Go through the data below. List every line that holds the word "order".

Stored dataset items:
_ _ _
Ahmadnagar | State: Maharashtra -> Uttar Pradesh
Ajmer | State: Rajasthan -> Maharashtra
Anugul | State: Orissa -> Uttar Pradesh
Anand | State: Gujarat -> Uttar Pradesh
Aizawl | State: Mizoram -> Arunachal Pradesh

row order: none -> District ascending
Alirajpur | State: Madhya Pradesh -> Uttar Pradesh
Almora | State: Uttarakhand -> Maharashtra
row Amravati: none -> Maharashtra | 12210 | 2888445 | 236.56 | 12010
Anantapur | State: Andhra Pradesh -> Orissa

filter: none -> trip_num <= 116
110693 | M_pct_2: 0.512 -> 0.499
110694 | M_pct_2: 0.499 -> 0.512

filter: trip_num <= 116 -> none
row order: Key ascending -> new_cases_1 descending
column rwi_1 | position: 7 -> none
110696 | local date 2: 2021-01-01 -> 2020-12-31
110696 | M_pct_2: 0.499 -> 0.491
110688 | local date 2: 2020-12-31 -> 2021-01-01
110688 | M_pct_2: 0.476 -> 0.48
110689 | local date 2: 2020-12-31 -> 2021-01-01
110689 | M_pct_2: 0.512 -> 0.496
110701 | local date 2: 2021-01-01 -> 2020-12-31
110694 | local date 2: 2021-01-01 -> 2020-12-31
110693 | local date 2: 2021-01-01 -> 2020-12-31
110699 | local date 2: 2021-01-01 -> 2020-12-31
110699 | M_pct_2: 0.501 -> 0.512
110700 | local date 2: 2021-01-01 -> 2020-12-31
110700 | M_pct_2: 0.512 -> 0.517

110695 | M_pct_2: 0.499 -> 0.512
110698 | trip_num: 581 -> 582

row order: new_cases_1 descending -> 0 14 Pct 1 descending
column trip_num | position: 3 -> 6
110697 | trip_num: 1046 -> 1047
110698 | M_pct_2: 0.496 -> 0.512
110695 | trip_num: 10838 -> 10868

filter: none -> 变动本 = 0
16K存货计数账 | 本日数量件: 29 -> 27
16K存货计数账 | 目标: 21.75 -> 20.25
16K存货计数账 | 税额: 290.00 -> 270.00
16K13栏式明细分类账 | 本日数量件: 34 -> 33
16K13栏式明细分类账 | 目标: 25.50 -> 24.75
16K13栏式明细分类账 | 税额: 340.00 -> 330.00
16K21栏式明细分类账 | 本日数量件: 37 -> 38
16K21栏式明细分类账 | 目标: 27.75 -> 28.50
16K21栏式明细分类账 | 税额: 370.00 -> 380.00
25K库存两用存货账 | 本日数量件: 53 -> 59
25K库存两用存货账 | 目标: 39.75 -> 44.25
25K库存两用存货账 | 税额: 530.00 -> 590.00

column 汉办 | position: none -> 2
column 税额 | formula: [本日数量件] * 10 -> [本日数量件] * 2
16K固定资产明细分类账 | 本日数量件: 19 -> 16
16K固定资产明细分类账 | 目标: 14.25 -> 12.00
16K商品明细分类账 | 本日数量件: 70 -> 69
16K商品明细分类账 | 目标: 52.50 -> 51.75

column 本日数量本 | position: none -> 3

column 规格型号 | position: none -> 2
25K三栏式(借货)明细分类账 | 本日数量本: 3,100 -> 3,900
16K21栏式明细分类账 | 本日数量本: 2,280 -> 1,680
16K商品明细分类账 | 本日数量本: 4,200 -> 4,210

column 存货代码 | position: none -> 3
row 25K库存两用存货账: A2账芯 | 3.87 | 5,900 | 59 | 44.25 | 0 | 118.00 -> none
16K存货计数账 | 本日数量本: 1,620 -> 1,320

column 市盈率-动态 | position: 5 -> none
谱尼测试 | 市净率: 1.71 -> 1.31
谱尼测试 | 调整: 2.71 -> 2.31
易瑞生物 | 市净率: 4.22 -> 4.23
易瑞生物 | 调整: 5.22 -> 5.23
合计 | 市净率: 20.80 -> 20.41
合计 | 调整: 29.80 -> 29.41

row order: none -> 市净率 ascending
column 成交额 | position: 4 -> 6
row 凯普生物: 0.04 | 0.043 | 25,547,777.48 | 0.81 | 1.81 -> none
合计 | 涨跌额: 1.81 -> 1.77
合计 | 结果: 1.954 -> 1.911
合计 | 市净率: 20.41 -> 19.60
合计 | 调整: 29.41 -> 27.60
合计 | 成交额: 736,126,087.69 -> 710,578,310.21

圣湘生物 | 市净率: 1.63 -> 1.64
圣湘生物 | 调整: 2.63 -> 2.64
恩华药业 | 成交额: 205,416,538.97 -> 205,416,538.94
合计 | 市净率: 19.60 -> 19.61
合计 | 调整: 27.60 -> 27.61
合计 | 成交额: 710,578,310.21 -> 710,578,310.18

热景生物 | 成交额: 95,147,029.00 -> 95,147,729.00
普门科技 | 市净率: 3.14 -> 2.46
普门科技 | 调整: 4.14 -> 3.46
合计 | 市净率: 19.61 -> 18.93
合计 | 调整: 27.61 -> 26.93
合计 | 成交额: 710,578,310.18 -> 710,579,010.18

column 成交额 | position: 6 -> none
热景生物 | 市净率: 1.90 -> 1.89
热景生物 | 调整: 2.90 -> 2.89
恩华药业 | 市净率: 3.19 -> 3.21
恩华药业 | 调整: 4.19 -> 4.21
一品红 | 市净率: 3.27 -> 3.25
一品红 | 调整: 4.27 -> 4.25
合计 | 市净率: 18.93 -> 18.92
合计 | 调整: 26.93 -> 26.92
_ _ _
Result of this exercise =>
row order: none -> District ascending
row order: Key ascending -> new_cases_1 descending
row order: new_cases_1 descending -> 0 14 Pct 1 descending
row order: none -> 市净率 ascending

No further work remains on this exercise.